Just when you thought they were washed up, New York City’s panhandling squeegee men are back, reports the New York Post.
The panhandling window-washers, who became the face of former Mayor Rudy Giuliani’s quality-of-life crackdown in the 1990s, were back peddling their spotty services in Manhattan over the weekend.
A trio of the in-your-face glass swabbers were spotted plying their trade on 40th Street and Ninth Avenue on Sunday — figures from the annals of New York City history that some folks weren’t in the mood for.
“Get out of the road!” yelled Randy Brechler, 62, a tourist from Florida, as he disembarked a cab. “This is a way of just panhandling.
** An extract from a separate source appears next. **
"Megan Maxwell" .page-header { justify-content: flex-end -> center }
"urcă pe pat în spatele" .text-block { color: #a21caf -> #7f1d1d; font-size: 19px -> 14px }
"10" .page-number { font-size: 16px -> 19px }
It’s forcing people to do something they don’t want to do.”
Wife Helen Brechler, 55, called the situation “scary.”
“I think it’s nerve-wracking to have somebody to come up to your car, especially in today’s world.”
Overly aggressive window washers were a mainstay of city intersections in the 1980s and 1990s, squirting car windows at stoplights without permission — and at times terrorizing motorists by threatening to break windows or windshield wipers if they didn’t receive a tip.
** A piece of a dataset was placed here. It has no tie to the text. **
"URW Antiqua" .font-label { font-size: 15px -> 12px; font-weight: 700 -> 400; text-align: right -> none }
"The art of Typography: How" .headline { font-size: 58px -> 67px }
Guiliani used the windshield cleaners a symbol of the general disregard for law and order when he took office in 1994 — and made them a focus of his bid to improve the quality of life in the city.
Then-NYPD Commissioner William Bratton deployed New York’s Finest to get the pesky beggars back on the sidewalk.
A city law passed in 1996 elevated aggressive panhandling from a violation to a misdemeanor — though it also acknowledged individuals’ constitutional right to beg “in a peaceful and non-threatening manner.”
The crackdown all but cleaned up the squeegee men, although there have been occasional sightings over the years. But it now seems New York’s panhandling squeegee men are back at it.
One window-washing beggar remained so prolific that he had nearly 180 arrests for aggressive panhandling by 2014.
Locals said the squeegee men spotted this weekend have been on the block since September, appearing mostly on weekends.
One of the window washers told The Post the part-time gig actually brings in more than the minimum-wage job he once had.
“I make enough. More than minimum wage,” said the man, who declined to give his name. “That’s a fact. I’m a vet, so I get money every month. I had a construction job.”
Panhandling is legal unless beggars physically touch a person or car, block passage or prevent access to an ATM, according to city law.